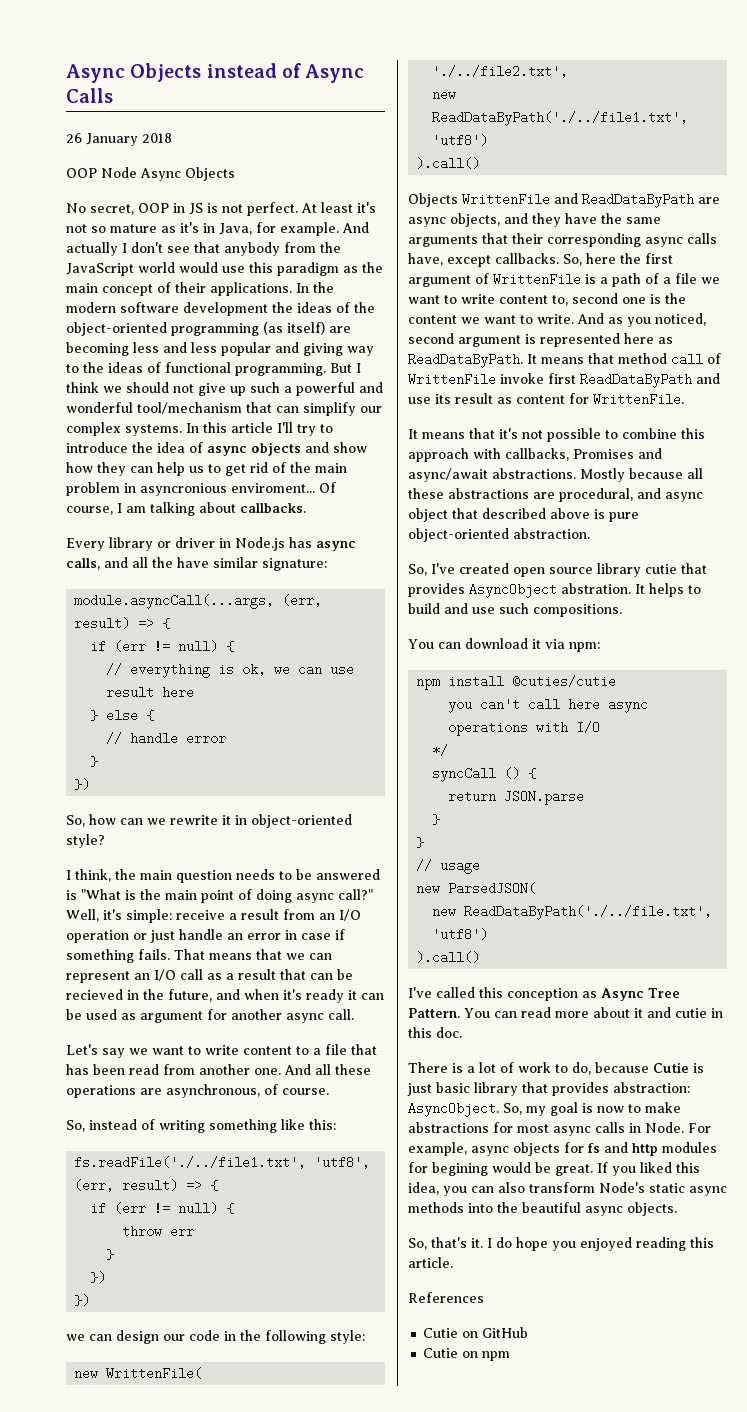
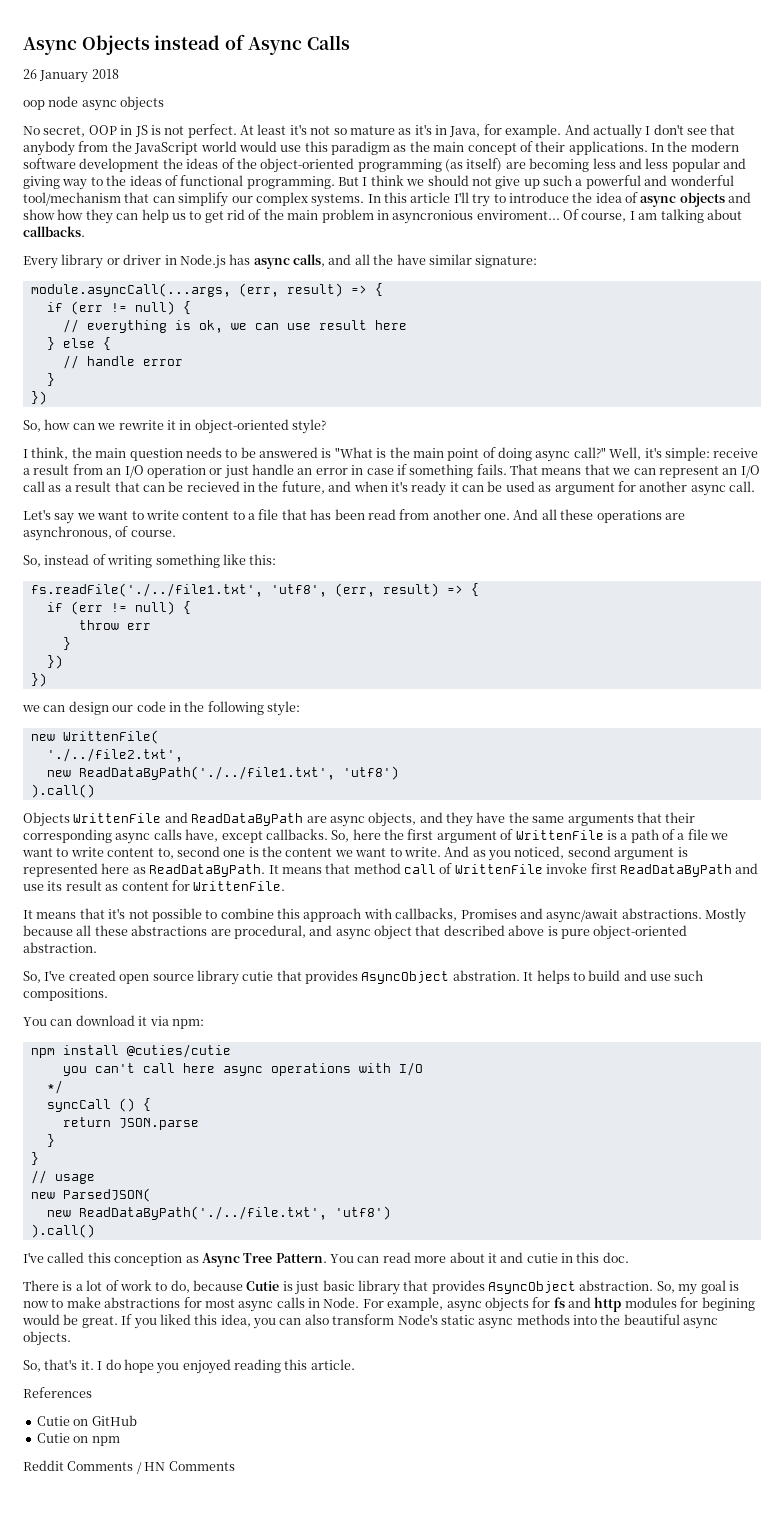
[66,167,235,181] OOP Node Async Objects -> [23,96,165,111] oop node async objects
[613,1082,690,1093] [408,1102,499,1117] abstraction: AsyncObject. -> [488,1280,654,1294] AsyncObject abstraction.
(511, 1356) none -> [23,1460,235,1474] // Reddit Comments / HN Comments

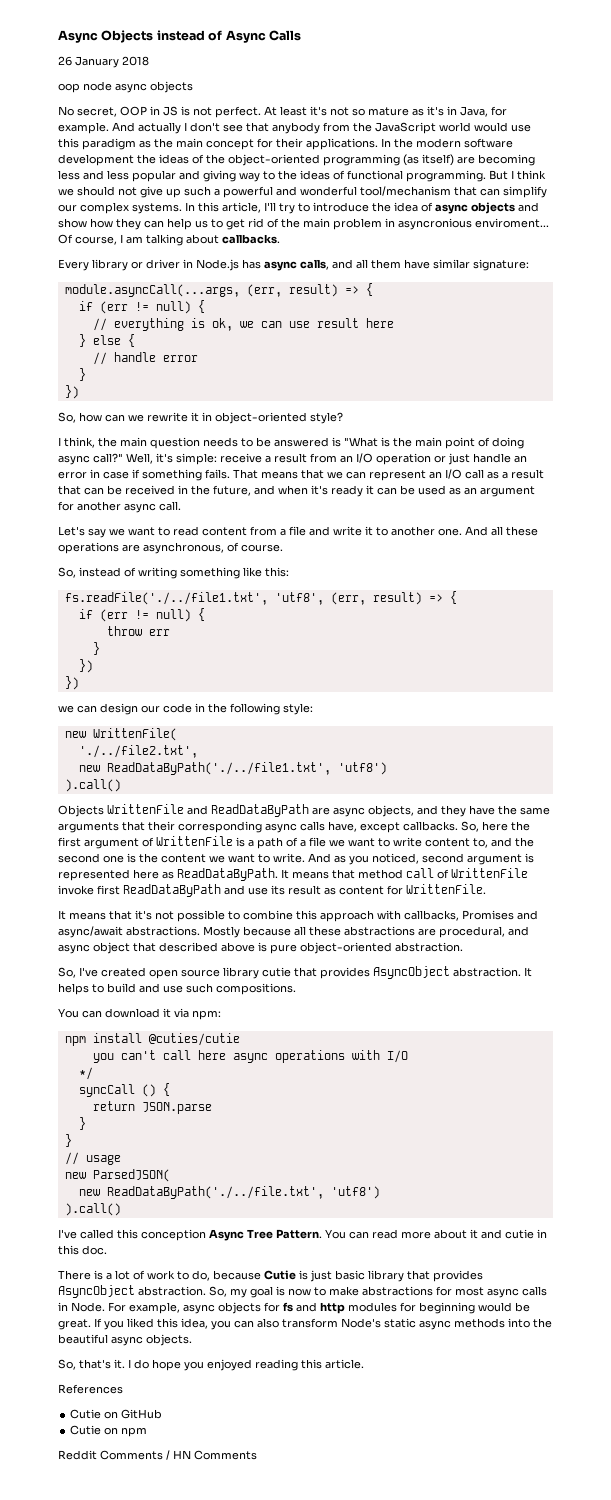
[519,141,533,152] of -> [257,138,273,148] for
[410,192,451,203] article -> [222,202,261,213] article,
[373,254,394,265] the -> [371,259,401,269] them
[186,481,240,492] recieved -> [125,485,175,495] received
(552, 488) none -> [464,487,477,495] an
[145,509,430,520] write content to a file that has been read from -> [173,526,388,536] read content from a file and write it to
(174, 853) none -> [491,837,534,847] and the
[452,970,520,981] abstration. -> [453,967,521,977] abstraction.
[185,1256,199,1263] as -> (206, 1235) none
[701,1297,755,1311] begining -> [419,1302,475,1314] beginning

● ● ●

Exercise instructions
Above are the records. Copy word for word only their lines from the one holding "(511, 1356) none" through the one holding "[373,254,394,265] the ->", both included, and skip the images.

Expected answer
(511, 1356) none -> [23,1460,235,1474] // Reddit Comments / HN Comments

[519,141,533,152] of -> [257,138,273,148] for
[410,192,451,203] article -> [222,202,261,213] article,
[373,254,394,265] the -> [371,259,401,269] them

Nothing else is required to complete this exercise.